[Web document revisions]
Content starts

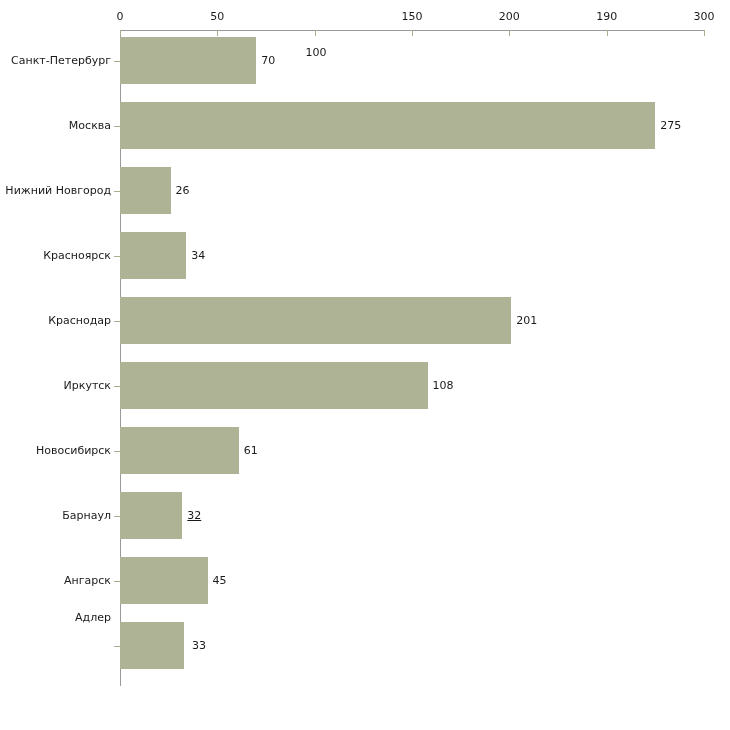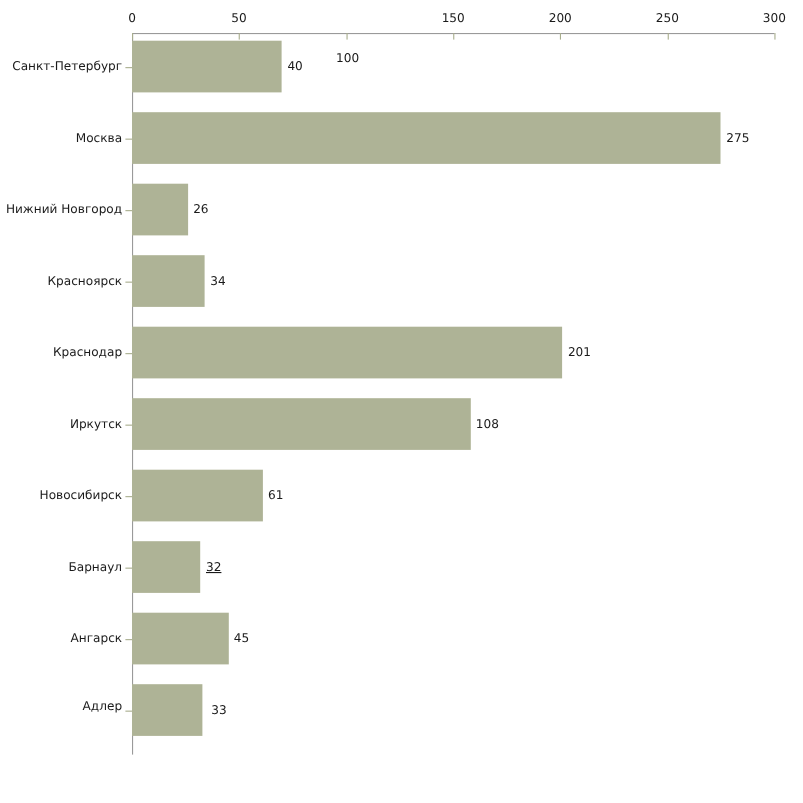--- a/index.html
+++ b/index.html
@@ -101,21 +101,21 @@
       <div class="x-tick-label" style="left: 120px;">0</div>
       <div class="x-tick" style="left: 217.333px;"></div>
       <div class="x-tick-label" style="left: 217.333px;">50</div>
       <div class="x-tick" style="left: 314.667px;"></div>
       <div class="x-tick-label" style="left: 316px; margin-top: 36px;">100</div>
       <div class="x-tick" style="left: 412px;"></div>
       <div class="x-tick-label" style="left: 412px;">150</div>
       <div class="x-tick" style="left: 509.333px;"></div>
       <div class="x-tick-label" style="left: 509.333px;">200</div>
       <div class="x-tick" style="left: 606.667px;"></div>
-      <div class="x-tick-label" style="left: 606.667px;">250</div>
+      <div class="x-tick-label" style="left: 606.667px;">190</div>
       <div class="x-tick" style="left: 704px;"></div>
       <div class="x-tick-label" style="left: 704px;">300</div>
     </div>
 
   <div id="y-ticks">
       <div class="y-tick" style="top: 60.5px;"></div>
       <div class="cat-label" style="right: 619px; top: 54.5px;">Санкт-Петербург</div>
       <div class="y-tick" style="top: 125.5px;"></div>
       <div class="cat-label" style="right: 619px; top: 119.5px;">Москва</div>
       <div class="y-tick" style="top: 190.5px;"></div>
@@ -126,26 +126,26 @@
       <div class="cat-label" style="right: 619px; top: 314.5px;">Краснодар</div>
       <div class="y-tick" style="top: 385.5px;"></div>
       <div class="cat-label" style="right: 619px; top: 379.5px;">Иркутск</div>
       <div class="y-tick" style="top: 450.5px;"></div>
       <div class="cat-label" style="right: 619px; top: 444.5px;">Новосибирск</div>
       <div class="y-tick" style="top: 515.5px;"></div>
       <div class="cat-label" style="right: 619px; top: 509.5px;">Барнаул</div>
       <div class="y-tick" style="top: 580.5px;"></div>
       <div class="cat-label" style="right: 619px; top: 574.5px;">Ангарск</div>
       <div class="y-tick" style="top: 645.5px;"></div>
-      <div class="cat-label" style="right: 619px; top: 636px;">Адлер</div>
+      <div class="cat-label" style="right: 619px; top: 612px;">Адлер</div>
     </div>
 
   <div id="bars">
       <div class="bar" style="left: 120px; top: 37px; width: 136.267px; height: 47px; background: rgb(174, 179, 150);"></div>
-      <div class="bar-value" style="left: 261.267px; top: 54.5px;">40</div>
+      <div class="bar-value" style="left: 261.267px; top: 54.5px;">70</div>
       <div class="bar" style="left: 120px; top: 102px; width: 535.333px; height: 47px; background: rgb(174, 179, 150);"></div>
       <div class="bar-value" style="left: 660.333px; top: 119.5px;">275</div>
       <div class="bar" style="left: 120px; top: 167px; width: 50.6133px; height: 47px; background: rgb(174, 179, 150);"></div>
       <div class="bar-value" style="left: 175.613px; top: 184.5px;">26</div>
       <div class="bar" style="left: 120px; top: 232px; width: 66.1867px; height: 47px; background: rgb(174, 179, 150);"></div>
       <div class="bar-value" style="left: 191.187px; top: 249.5px;">34</div>
       <div class="bar" style="left: 120px; top: 297px; width: 391.28px; height: 47px; background: rgb(174, 179, 150);"></div>
       <div class="bar-value" style="left: 516.28px; top: 314.5px;">201</div>
       <div class="bar" style="left: 120px; top: 362px; width: 307.573px; height: 47px; background: rgb(174, 179, 150);"></div>
       <div class="bar-value" style="left: 432.573px; top: 379.5px;">108</div>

Content ends

▸ TO DO: Please go through the data and copy each line containing the word "Адлер".

▸ OUTPUT FOR THIS TASK:
-      <div class="cat-label" style="right: 619px; top: 636px;">Адлер</div>
+      <div class="cat-label" style="right: 619px; top: 612px;">Адлер</div>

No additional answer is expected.